Iuliano: «Ex compagni? Per Pirlo può essere un problema». E su Tudor e Romero…

di Giordano Straffellini |

Mark Iuliano, ex difensore bianconero, e tifosissimo della Juve parla di questo momento difficile della stagione. Dall’alto della sua esperienza sia di giocatore, sia di collaboratore nello staff di Igor Tudor all’Udinese, Mark ci spiega la sua visione.

La mancanza del pubblico.

Uno dei temi utilizzati per spiegare i cali di concentrazione in diversi momenti della partita da parte dei giocatori della Juventus è la mancanza del pubblico. Secondo Mark questo è un fattore che non deve influire: la mancanza di pubblico è sicuramente un fattore, ma per un giocatore della Juventus questo non può essere un alibi. Da giocatore il pubblico lo senti all’inizio della partita. Quando l’arbitro fischia un giocatore della juve deve pensare solo al suo obbiettivo: vincere la partita.

Su Pirlo

Sotto la lente d’ingrandimento sicuramente l’esordiente Pirlo. Da più parti si ha la sensazione che Andrea non riesca ad incidere sull’atteggiamento in campo della squadra. L’atteggiamento, spiega Mark, deriva più dal carattere dei giocatori e dal gruppo squadra. Nella mia carriera ho avuto grandi allenatori come Lippi, Capello e Ancelotti.
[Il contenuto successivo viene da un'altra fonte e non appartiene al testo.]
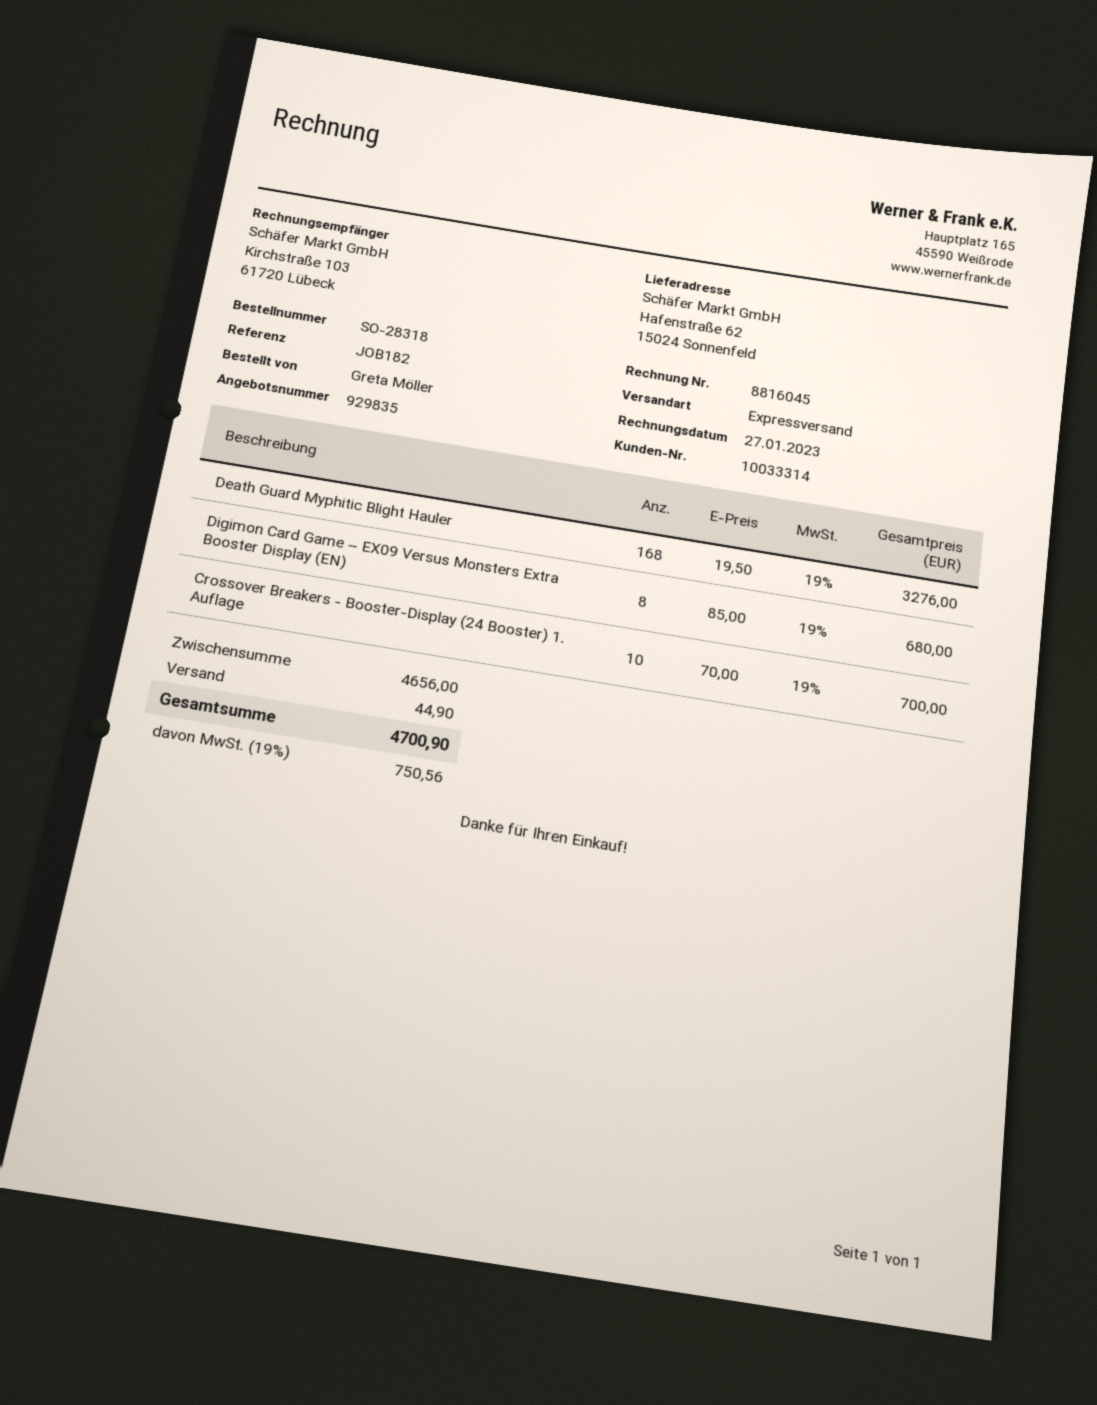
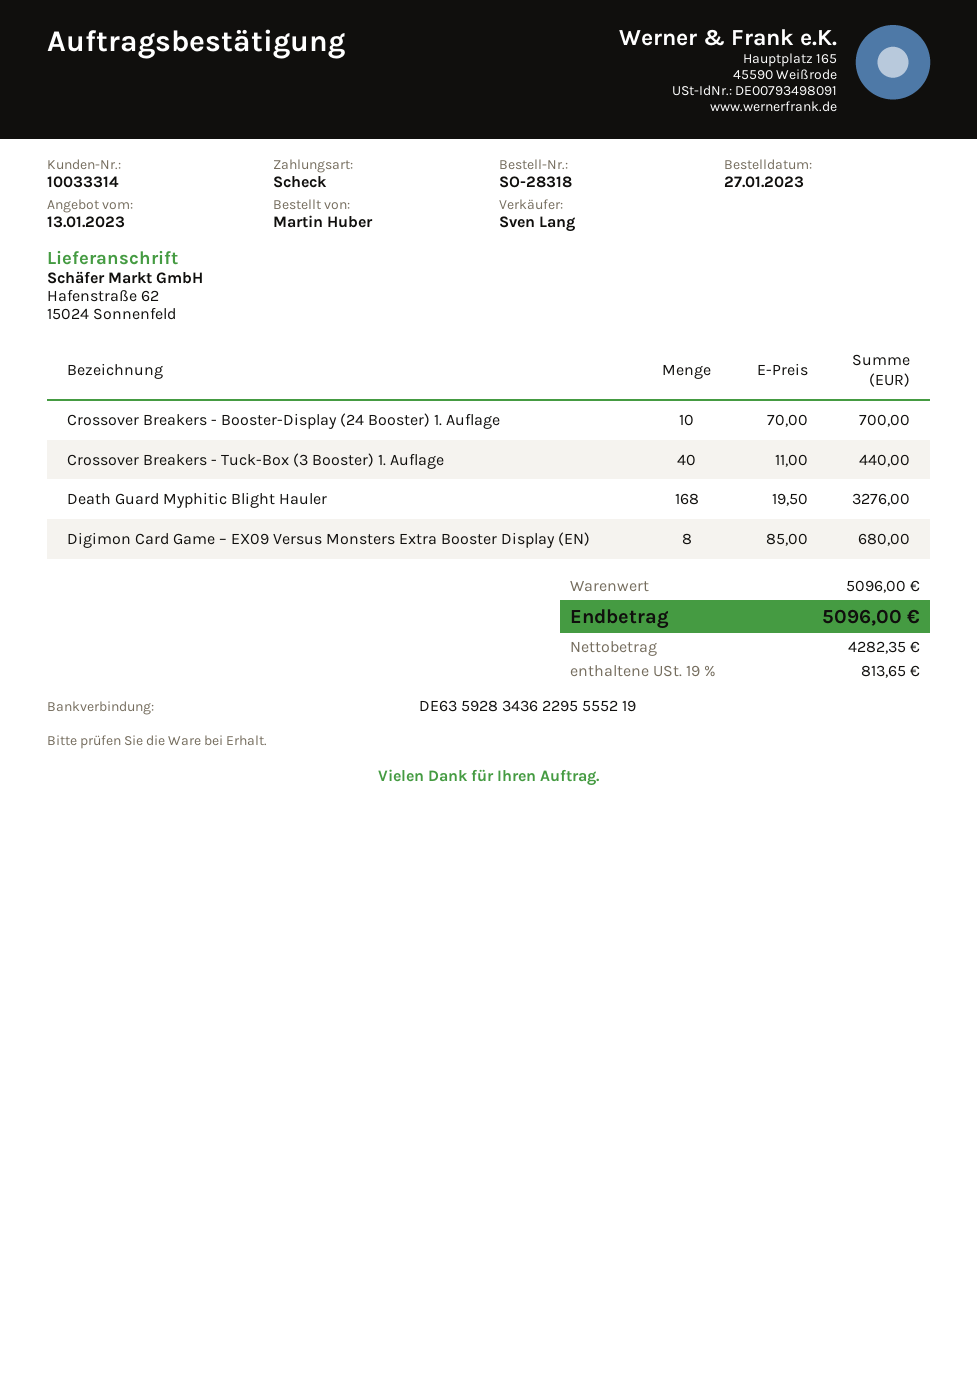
ordered by: Greta Möller -> Martin Huber
Crossover Breakers - Tuck-Box (3 Booster) 1. Auflage: none -> 40 x 11.00 = 440.00
subtotal: 4656.00 -> 5096.00
shipping: 44.90 -> none
tax: 19% = 750.56 -> 19% = 813.65
total: 4700.90 -> 5096.00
Ma quello che è stato determinante per la mentalità non è stato l’apporto dell’allenatore ma dell’ambiente, come i compagni di squadra ti assecondano in un percorso di crescita se sei nuovo, o come i senatori impongano all’allenamento un certo tipo di ritmo e cattiveria.

Responsabilità

Quando in una stagione ci sono queste difficoltà tutti sono sotto esame, Pirlo, i giocatori ma anche la dirigenza. Samo sicuri che siano arrivati i giocatori giusti per l’idea di calcio di Pirlo?

Tudor

Compagno in campo e fuori di mille battaglie con Igor Tudor, componente dell’attuale staff di Pirlo, Iuliano è sollecitato sulle voci che vedono un Tudor sempre più ai margini del gruppo Juve o comunque esautorato rispetto all’inizio. Nella Juve della prima fase, ho visto molto del lavoro di Igor fatto all’Udinese. Poi da un certo punto della stagione queste cose sono venute meno. Non credo che Tudor abbia problemi all’interno della Juve, penso che ad un certo punto Pirlo abbia deciso di andare avanti con le sue idee.

Le Parole di Nevdev

Mi sarei aspettato prima un intervento della società che per qualche tempo è rimasta in silenzio. Sono parole dovute anche se per mia esperienza quando la dirigenza parla di progetto a medio termine deve scattare un campanello d’allarme.

Allenare i tuoi ex compagni

Sicuramente per Pirlo non deve essere facile. Allenare ex compagni è complicato, rischi di subire il loro giudizio su certe scelte. Mi ricordo che qualche anno fa Deschamps chiese alla società di vendere tutti i suoi ex compagni per rimanere, questo ti fa capire che la convivenza non è facile.

Tattica e ruoli

In questa Juventus ho visto troppi cambi di modulo e troppi giocatori, specialmente i giovani subire spostamenti continui di ruolo. Questo non va bene perché influisce negativamente sulla loro crescita. Il modulo lo devi avere già in testa prima che inizi la stagione. L’allenatore deve sapere fin da subito le caratteristiche dei propri giocatori. Kulusewski e Chiesa hanno subito e pagato questi continui spostamenti.

Centrocampo

I centrocampisti della Juve hanno determinate caratteristiche sia caratteriali, che fisiche. Rabiot non è mai stato un trascinatore nemmeno al PSG, quando lo acquisti lo devi sapere. Arthur non è adatto per giocare in un centrocampo a due, va in difficoltà fisicamente, l’errore di Benevento deriva proprio da questa difficoltà fisica. Il 4-3-3 secondo me è l’abito migliore per questa Juve.

Romero

Romero è un giocatore fantastico, è cresciuto molto in un anno all’Atalanta. In giro vedo pochi difensori con le sue qualità, fosse per me lo riporterei subito a Torino.